# Records
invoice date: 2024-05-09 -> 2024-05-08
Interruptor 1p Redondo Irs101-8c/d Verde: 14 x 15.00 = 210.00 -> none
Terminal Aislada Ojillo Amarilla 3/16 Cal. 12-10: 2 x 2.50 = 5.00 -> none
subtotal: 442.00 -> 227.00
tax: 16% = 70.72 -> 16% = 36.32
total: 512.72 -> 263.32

...

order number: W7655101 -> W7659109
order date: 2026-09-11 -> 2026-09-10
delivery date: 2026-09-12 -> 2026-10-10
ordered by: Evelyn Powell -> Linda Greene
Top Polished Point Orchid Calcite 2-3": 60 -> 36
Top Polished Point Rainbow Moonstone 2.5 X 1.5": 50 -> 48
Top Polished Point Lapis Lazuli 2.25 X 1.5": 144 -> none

# To do
Please give again the lines above between the line holding "order date: 2026-09-11 -> 2026-09-10" and the line holding "Top Polished Point Lapis", inclusive, exactly as they are and with nothing added.

# Exercise result
order date: 2026-09-11 -> 2026-09-10
delivery date: 2026-09-12 -> 2026-10-10
ordered by: Evelyn Powell -> Linda Greene
Top Polished Point Orchid Calcite 2-3": 60 -> 36
Top Polished Point Rainbow Moonstone 2.5 X 1.5": 50 -> 48
Top Polished Point Lapis Lazuli 2.25 X 1.5": 144 -> none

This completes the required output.